A la seconde où ce ressenti populaire, aussi irrationnel qu'une vulgaire allergie aux fraises ou au poils de chat, n'est pas démenti par des faits ou, mieux encore, par des chiffres indiscutables, le mal est fait et la gangrène va se généraliser en donnant raison à un certain Montesquieu pour qui "le droit à la différence menait rapidement à la différence des droits"...
Un Montesquieu que la gauche d'aujourd'hui considèrerait, sans aucun doute, comme un maître à penser Frontiste et que, de son côté, l'électeur du Café du Commerce risquerait fort de prendre pour le nom d'un cheval du tiercé de dimanche !
Je garde en mémoire un spectacle auquel j'avais assisté, il y a une bonne dizaine d'années, dans un wagon de métro.

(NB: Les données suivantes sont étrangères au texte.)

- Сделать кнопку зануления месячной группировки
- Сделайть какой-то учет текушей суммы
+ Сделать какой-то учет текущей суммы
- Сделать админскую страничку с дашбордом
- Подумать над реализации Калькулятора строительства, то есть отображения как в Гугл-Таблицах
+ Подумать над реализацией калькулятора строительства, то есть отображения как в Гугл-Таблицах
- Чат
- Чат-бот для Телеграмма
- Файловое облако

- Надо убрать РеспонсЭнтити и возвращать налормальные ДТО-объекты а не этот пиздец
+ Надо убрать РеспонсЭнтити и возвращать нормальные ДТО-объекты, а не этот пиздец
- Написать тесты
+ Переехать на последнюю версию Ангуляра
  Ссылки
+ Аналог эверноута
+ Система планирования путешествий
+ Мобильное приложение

Quatre "djeunes", comme on dit maintenant, étaient là, plutôt costauds, les pieds sur les banquettes, casquettes à l'envers et en train de fumer ostensiblement d'une manière ostentatoire...
Inutile de décrire les regards des autres passagers, pourtant bien plus nombreux qu'eux, mais personne n'a osé faire la moindre réflexion, sans doute pour éviter d'être, immédiatement, traité de raciste puis, ensuite, se faire démolir le portrait. Et, là, je me suis pris à imaginer la même scène mais avec quatre jeunes cadres, costume-cravate-attachée-case et propres sur eux... Je peux me tromper, mais je suis intimement convaincu que, là, ça n'aurait pas duré longtemps !

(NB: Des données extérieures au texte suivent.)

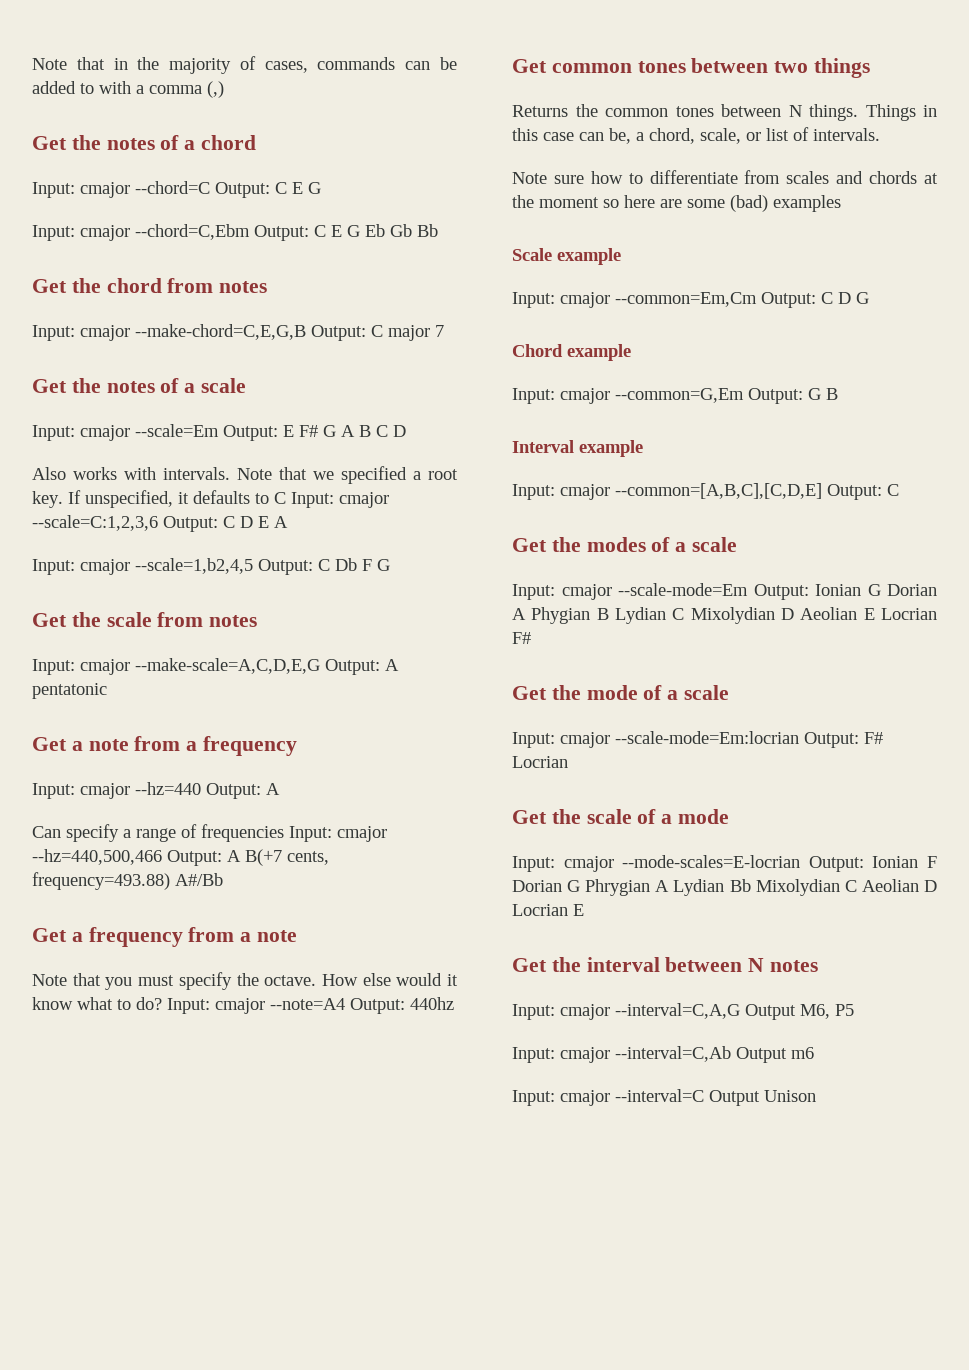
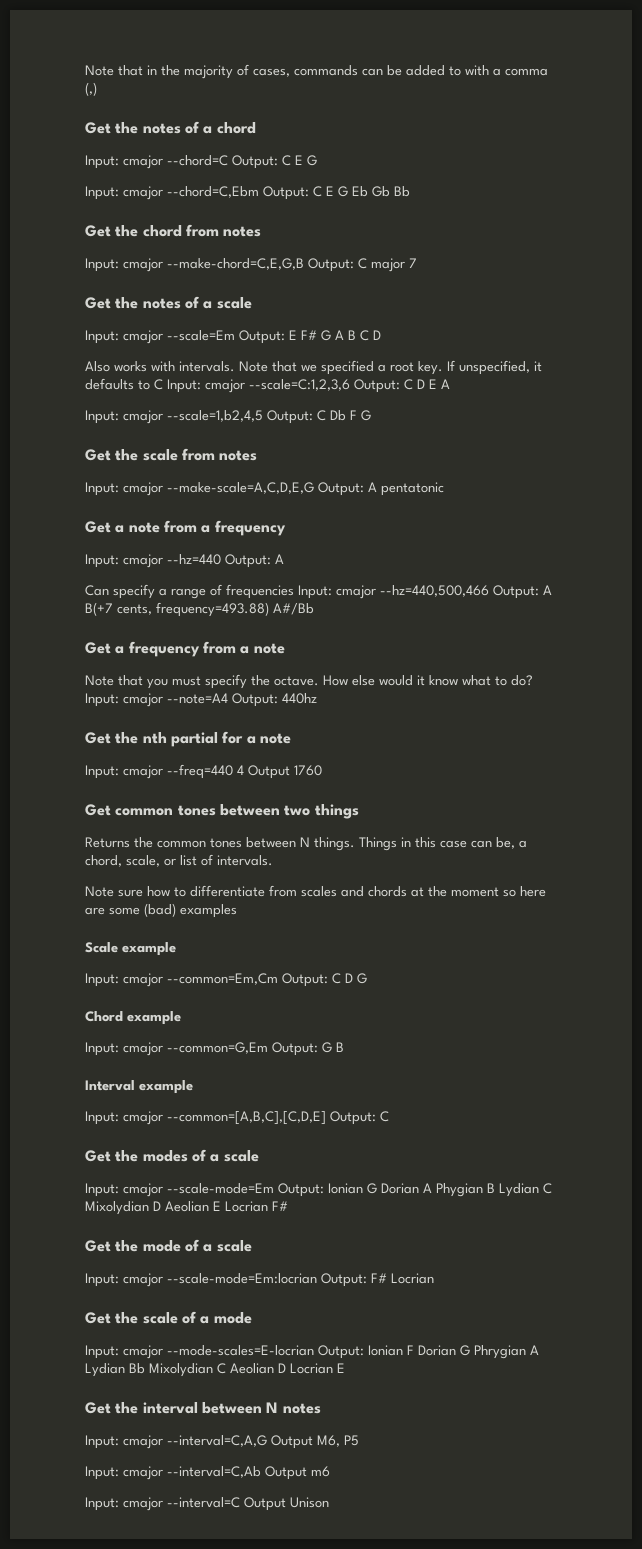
+ Get the nth partial for a note
+ Input: cmajor --freq=440 4 Output 1760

A la seconde même où une quelconque forme de "peur" s'installe, le phénomène de rejet n'est pas loin et, contrairement au radotage culpabilisant de nos chantres de la bien-pensance, il ne s'agit en aucun cas de "racisme", au sens étymologique du terme, mais du banal rejet de celui qui, argotiquement, "la ramène un peu trop". Xénophobie, sans doute un peu également, mais ne serait-ce qu'à la campagne, lors des bals du samedi soir, l'étranger est tout simplement celui du village d'à côté alors si, en plus, il revendique le "droit à la différence", la cause est entendue...
Cette apologie du "droit à la différence" va nous coûter cher en terme de communautarisme alors qu'un certain Kofi Yamgnane, pourtant secrétaire d'État chargé de l'Intégration auprès du ministre des Affaires sociales et de l'Intégration de 1991 à 1993, conseiller régional de Bretagne de 1992 à 1997 et député socialiste du Finistère lors de la XIe législature de 1997 à 2002, prônait, pour sa part, une "obligation à la ressemblance".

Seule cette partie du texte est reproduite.